Not required but recommended:
· Photocopy of Passport Photo Page (no signatures required)
· Family Photo Page (no signatures required)
· Letter of Intent – this is a letter to the Dept of Social Welfare about your family. You might also include your intentions regarding the care of the adopted child(ren), and the
· Employment letter

The Ghana Adoption Process:

[taken from the yahoo groups site on ghana adoption]

Phase I: Collecting Paperwork!

· Family decides they would like to adopt from Ghana and contacts social worker to begin working on the homestudy.
· Family applies to and contracts with Ghana placement agency.
· Family files form I-600a with their local USCIS office.
· Family receives approved homestudy and sends it to local CIS office to complete I-600a file.
· Family receives approval of form I-600a (usually numbered I-171h)
· Prepare the Dossier for Ghana with your placement agency’s assistance.

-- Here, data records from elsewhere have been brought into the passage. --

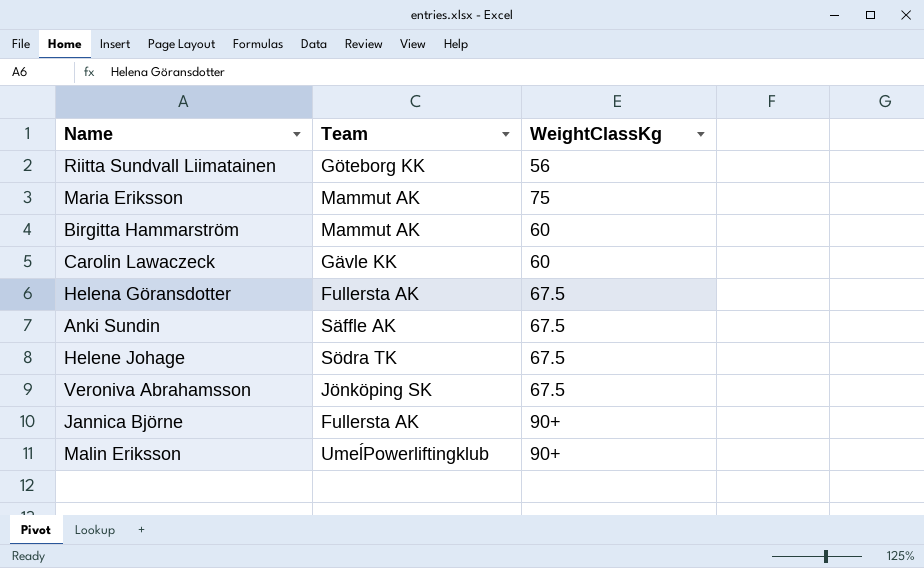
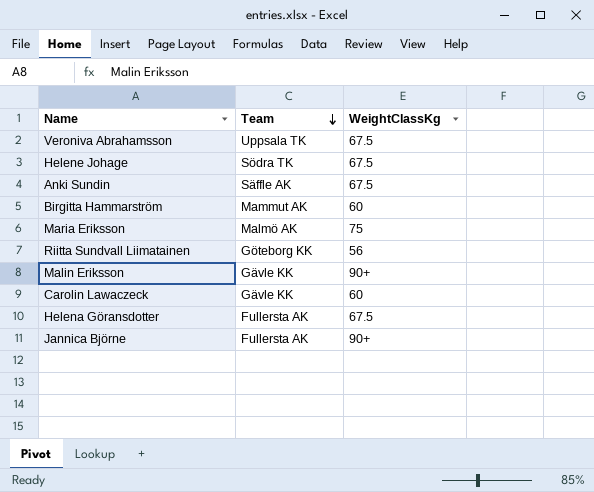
row order: none -> Team descending
Veroniva Abrahamsson | Team: Jönköping SK -> Uppsala TK
Maria Eriksson | Team: Mammut AK -> Malmö AK
Malin Eriksson | Team: UmeĺPowerliftingklub -> Gävle KK

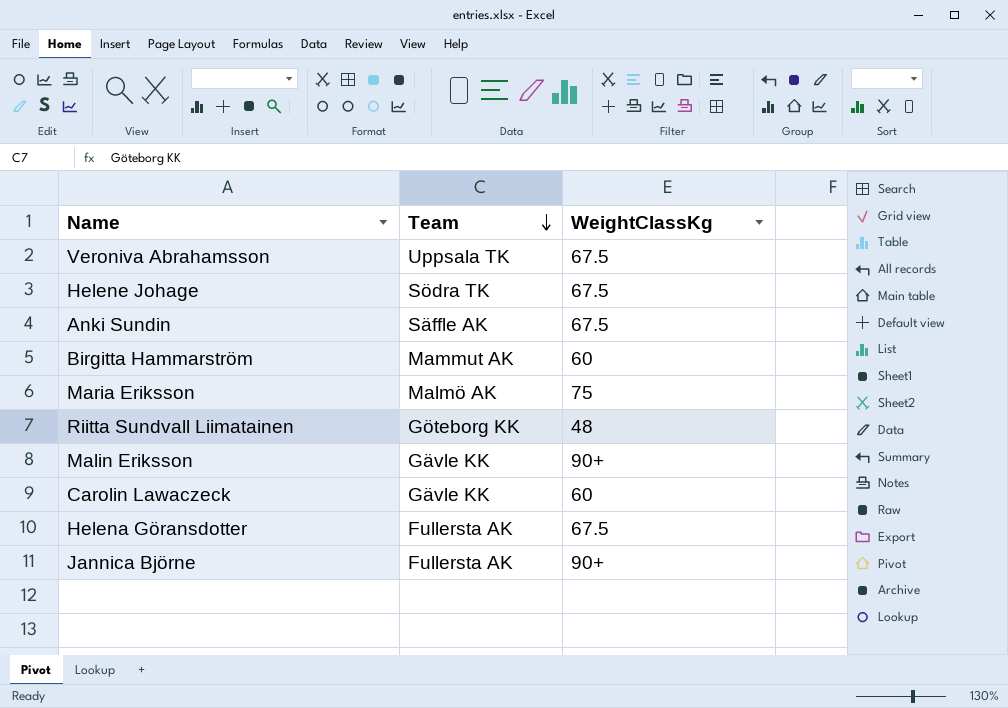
Riitta Sundvall Liimatainen | WeightClassKg: 56 -> 48

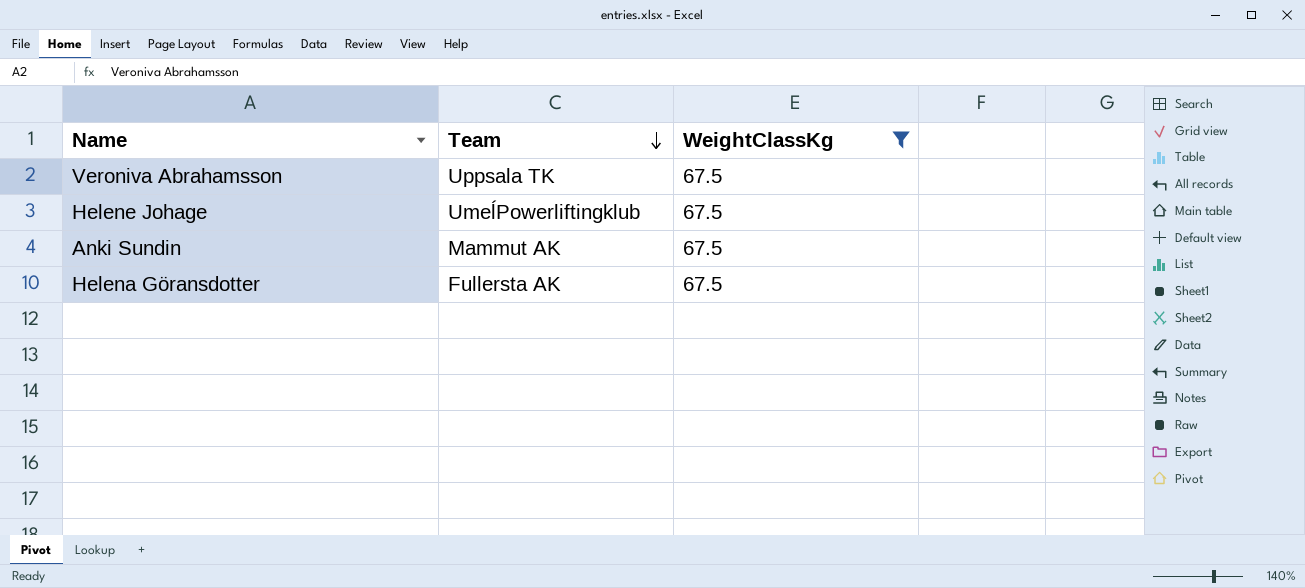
filter: none -> WeightClassKg = 67.5
Helene Johage | Team: Södra TK -> UmeĺPowerliftingklub
Anki Sundin | Team: Säffle AK -> Mammut AK

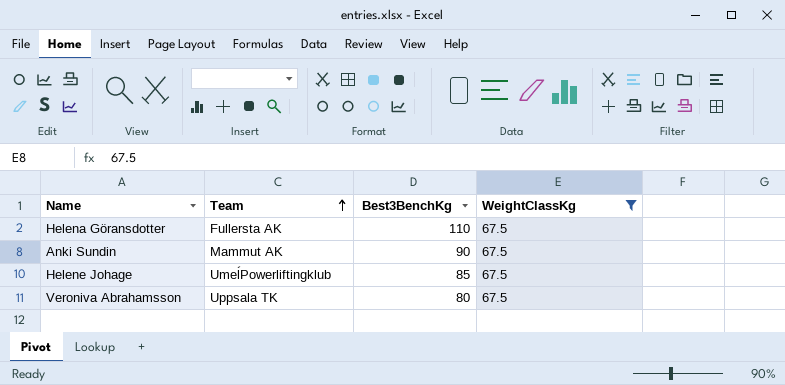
row order: Team descending -> Team ascending
column Best3BenchKg | position: none -> 3

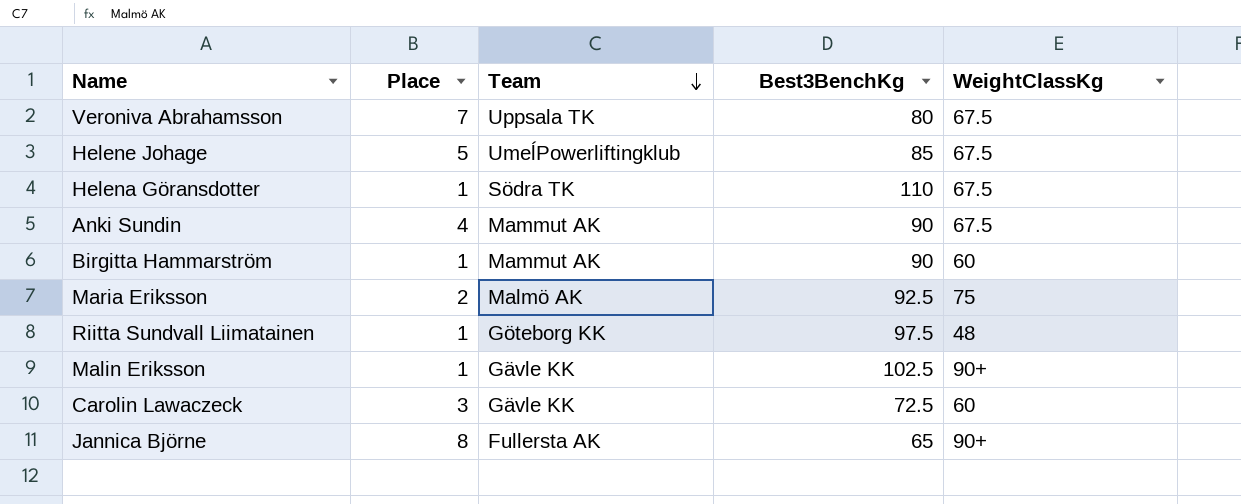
filter: WeightClassKg = 67.5 -> none
row order: Team ascending -> Team descending
column Place | position: none -> 2
Helena Göransdotter | Team: Fullersta AK -> Södra TK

Phase II: The Adoption Process

· Dossier is sent to Ghana.
· Dossier documents are prepared for court.
· Child referral is given to family (anytime after you receive I-600a approval)!
· Social Welfare conducts a medical and social investigation on the child to be adopted. This is when the child becomes legally (rather than informally) available for adoption.
· Dossier is filed in court and court date is requested.
· Court date! Either final adoption decree (usually) or 2 year interim adoption (very rarely) is ruled.
· With an adoption decree, your referred child now has your last name as his/her own!

Phase III: Before you can Travel

· Team in Ghana applies for your child’s new birth certificate.
· Team in Ghana applies for your child’s Ghanaian Passport.
· Form I-600 and supporting documents are filed with the US Embassy in Ghana by a representative.
· USCIS in Ghana determines whether or not a “field investigation” needs to be done in order to gain I-600 approval (this process could go as quickly as 1 week or take as long as 6 months).
· I-600 approval is awarded and the Embassy invites you to travel to Ghana for the visa interview!

Phase IV: Travel!

· Travel to Ghana to receive your child!
· Attend the Immigrant Visa Interview early in the week.
· Pick up your child’s Immigrant Visa (IR-4) on Friday.
· Travel home with your newest addition!

Phase V: Post-Adoption

· Complete 3 required post placement visits (6 weeks, 3 months, 6 months)
· Because your adoption was completed by proxy (you weren’t at the court date) you will need to readopt your child in your state of residence.
· File to receive your child’s US Passport and/or Certificate of Citizenship, and Social Security Number.
· Consider sending yearly reports to your child’s orphanage so that the staff and any living birth family can follow the progress of your child’s development.

Tuesday, March 24, 2009


This whole passport deal has been a fun little game. Back in February, I went to renew my passport but didn't have enough cash. I was in no hurry because we weren't travelling anytime soon considering we didn't even have an agency picked yet. Yesterday I read that your updated passport is part of your application for internation adoption. Yikes, I better get right on the passport update!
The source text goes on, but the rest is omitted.